Gut gemacht, Costa Rica. Seit Anfang 2015 ist es dem Staat Zentralamerika gelungen, die Energie zur Versorgung des gesamten Stromnetzes ausschließlich aus sauberen Quellen zu gewinnen.

Beispiellos. An 75 aufeinanderfolgenden Tagen war es nicht erforderlich, auf fossile Brennstoffe zurückzugreifen, um die Häuser der 4, 8 Millionen Einwohner zu beleuchten. Das ist zwar eine kleine Bevölkerung, aber ein Rekord, der von keinem Land der Welt erreicht wurde, wie z unterstreicht das costaricanische Elektrizitätsinstitut (ICE), das staatliche Konsortium, das Elektrizität bereitstellt.

vom Himmel.
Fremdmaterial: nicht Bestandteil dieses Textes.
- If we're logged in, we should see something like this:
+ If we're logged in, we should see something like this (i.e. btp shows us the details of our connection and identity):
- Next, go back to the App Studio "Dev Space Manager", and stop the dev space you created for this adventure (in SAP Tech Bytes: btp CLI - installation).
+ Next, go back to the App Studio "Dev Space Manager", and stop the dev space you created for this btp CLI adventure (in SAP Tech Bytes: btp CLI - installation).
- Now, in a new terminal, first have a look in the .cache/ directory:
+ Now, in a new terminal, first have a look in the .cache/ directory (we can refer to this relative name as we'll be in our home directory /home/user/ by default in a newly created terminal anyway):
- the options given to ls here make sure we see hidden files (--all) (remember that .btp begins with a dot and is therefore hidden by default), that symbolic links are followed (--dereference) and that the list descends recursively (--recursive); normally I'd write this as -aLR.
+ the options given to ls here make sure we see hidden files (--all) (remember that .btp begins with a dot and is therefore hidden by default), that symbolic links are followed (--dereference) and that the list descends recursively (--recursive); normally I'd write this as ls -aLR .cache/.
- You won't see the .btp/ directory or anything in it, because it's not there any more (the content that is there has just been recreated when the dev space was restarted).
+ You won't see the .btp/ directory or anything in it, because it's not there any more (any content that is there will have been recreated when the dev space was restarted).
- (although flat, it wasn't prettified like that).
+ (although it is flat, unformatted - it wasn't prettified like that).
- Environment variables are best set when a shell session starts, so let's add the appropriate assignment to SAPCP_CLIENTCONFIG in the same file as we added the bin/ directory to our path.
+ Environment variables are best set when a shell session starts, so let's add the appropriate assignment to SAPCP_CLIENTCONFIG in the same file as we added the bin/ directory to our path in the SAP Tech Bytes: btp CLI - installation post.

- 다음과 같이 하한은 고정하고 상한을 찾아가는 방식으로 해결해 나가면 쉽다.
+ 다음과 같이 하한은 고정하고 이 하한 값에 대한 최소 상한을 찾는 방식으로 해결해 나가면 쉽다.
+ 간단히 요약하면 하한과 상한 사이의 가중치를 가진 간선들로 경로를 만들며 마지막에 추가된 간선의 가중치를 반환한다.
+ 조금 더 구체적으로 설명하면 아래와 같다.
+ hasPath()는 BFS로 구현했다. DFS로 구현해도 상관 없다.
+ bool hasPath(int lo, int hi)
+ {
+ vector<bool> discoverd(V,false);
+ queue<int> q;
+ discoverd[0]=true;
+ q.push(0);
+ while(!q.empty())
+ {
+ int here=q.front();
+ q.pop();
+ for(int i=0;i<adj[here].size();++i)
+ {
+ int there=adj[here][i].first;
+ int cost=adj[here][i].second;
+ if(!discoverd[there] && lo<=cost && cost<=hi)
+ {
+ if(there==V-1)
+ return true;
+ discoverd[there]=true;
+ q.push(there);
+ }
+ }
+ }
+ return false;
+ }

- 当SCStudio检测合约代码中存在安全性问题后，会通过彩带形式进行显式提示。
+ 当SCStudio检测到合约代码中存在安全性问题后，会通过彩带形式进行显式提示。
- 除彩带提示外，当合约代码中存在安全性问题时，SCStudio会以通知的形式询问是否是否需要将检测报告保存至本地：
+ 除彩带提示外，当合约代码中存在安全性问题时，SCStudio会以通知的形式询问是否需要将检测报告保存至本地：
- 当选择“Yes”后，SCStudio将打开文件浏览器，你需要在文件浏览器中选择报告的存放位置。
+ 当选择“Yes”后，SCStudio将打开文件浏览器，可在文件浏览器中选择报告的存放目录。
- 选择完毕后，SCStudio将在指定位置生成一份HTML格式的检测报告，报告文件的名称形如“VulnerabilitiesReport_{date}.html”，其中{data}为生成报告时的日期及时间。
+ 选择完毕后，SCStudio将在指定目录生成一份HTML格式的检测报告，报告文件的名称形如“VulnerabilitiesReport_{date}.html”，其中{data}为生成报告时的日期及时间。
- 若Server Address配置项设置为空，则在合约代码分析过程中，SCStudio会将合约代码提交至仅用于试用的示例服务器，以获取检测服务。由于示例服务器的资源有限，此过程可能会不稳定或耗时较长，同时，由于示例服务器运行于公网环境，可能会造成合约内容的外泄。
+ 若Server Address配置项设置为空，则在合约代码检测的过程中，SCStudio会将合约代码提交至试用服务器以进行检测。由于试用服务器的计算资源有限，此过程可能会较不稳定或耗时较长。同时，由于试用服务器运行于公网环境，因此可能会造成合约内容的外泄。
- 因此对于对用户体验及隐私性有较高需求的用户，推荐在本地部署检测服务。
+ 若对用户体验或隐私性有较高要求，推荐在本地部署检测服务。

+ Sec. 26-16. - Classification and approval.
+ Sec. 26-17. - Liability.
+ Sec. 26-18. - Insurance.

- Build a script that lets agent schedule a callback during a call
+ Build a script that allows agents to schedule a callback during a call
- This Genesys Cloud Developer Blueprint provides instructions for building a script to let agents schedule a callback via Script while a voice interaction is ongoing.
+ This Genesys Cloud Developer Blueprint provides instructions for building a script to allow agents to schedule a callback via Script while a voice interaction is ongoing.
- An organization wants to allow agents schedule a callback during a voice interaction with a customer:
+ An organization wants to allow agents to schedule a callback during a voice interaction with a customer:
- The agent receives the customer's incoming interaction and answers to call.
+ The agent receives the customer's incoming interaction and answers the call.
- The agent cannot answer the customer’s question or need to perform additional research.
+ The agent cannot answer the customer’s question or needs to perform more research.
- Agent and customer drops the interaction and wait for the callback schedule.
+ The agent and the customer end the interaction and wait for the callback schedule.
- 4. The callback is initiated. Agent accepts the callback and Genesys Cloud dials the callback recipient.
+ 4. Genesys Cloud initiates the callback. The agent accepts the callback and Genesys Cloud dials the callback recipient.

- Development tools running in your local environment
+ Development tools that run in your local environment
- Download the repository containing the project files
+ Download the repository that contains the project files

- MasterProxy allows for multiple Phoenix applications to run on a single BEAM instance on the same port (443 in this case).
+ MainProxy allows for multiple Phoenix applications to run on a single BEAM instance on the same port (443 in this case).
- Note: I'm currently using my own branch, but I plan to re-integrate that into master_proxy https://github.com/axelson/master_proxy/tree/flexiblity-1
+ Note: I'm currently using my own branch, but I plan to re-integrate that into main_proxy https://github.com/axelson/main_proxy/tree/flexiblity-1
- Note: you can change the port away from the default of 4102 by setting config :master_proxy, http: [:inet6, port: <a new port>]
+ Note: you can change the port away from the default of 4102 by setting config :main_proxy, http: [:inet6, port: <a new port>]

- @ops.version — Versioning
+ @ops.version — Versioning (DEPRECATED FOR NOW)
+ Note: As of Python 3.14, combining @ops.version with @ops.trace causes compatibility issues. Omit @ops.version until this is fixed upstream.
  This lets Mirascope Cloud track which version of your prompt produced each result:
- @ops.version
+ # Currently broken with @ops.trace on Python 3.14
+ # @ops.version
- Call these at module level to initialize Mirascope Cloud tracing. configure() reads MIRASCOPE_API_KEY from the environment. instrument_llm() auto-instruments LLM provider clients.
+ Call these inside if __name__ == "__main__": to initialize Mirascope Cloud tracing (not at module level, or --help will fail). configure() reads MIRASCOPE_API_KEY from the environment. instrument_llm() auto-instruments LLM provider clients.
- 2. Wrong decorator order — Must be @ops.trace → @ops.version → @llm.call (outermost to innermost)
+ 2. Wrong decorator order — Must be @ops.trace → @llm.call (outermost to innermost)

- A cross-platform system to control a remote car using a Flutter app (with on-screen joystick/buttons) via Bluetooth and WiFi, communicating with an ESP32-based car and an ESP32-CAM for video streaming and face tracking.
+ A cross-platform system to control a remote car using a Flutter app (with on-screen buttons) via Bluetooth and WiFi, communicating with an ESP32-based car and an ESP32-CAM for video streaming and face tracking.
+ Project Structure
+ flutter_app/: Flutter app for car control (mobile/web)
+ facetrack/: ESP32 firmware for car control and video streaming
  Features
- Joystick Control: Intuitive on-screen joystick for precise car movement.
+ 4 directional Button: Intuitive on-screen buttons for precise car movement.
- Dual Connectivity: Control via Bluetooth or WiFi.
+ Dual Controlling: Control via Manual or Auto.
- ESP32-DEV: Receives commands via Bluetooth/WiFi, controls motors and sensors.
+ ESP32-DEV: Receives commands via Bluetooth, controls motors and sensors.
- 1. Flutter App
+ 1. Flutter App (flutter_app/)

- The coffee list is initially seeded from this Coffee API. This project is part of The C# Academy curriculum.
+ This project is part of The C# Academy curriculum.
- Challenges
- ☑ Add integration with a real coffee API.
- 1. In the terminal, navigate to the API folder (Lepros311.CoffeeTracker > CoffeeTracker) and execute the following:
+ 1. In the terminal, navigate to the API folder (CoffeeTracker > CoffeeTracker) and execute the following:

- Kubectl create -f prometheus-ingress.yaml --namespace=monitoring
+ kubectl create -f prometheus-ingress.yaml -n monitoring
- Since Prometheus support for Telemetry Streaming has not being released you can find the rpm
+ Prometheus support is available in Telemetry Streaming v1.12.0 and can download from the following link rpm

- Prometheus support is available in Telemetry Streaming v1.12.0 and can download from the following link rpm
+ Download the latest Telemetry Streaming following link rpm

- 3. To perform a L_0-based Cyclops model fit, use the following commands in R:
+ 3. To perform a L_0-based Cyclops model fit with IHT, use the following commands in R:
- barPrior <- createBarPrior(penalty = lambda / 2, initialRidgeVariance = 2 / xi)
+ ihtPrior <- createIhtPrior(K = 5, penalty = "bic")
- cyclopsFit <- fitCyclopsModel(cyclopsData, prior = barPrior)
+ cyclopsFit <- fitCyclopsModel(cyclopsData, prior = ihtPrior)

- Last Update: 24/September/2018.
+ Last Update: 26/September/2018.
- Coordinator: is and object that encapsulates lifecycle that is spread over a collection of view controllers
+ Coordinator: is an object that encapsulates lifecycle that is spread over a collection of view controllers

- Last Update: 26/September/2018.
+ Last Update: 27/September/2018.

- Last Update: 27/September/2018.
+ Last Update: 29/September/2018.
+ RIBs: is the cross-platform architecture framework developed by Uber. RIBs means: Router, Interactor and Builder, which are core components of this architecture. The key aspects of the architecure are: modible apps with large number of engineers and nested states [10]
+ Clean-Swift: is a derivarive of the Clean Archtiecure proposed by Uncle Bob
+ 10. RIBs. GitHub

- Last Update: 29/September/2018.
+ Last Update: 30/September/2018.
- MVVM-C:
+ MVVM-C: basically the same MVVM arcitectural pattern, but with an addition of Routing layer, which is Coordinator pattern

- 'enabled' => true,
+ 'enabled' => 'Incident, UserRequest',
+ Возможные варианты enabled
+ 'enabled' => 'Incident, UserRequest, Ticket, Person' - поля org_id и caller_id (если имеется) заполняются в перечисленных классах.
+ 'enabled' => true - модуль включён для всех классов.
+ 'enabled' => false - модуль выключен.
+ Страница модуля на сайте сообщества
Der Rekord wurde dank der starken Regenfälle in den letzten Monaten erreicht, die die Wasserkraftwerke speisten, aus denen die vier Fünftel der erneuerbaren Energie des Landes stammen. Die Anlagen haben genug Energie gesammelt, um das gesamte Jahr 2015 hindurch das costaricanische Stromnetz virtuell versorgen zu können.

Es regnet im Regen. Der Rest des Bedarfs wurde durch Geothermie gedeckt (mehr als 10% der Gesamtmenge, dank der vielen aktiven Vulkane), aber auch durch Wind, Sonne und Biomasse. Reichlich vorhandene Ressourcen im tropischen Land, feucht von häufigen Regenfällen, gekennzeichnet durch ein bergiges Terrain (ideal für die Nutzung von beispielsweise Wasserkraft) und von der Sonne geküsst. Bereits letztes Jahr hatte Costa Rica es geschafft, 94% zu bedecken. des Antrags auf Strom aus erneuerbaren Quellen.

nahe am Ziel. Die geringe Präsenz der Schwerindustrie mit einer vorwiegend auf Tourismus und Landwirtschaft beruhenden Wirtschaft und das Fehlen eines Verteidigungssektors, der die wirtschaftlichen Ressourcen absorbieren kann (das Land hat 1948 auf eine Armee verzichtet), runden das Bild in dieser Hinsicht besonders erfreulich ab der Energieansicht. Natürlich stammen die CO2-Emissionen zum Beispiel immer noch von Autos, aber der Staat möchte für 2021 auf null Emissionen übergehen.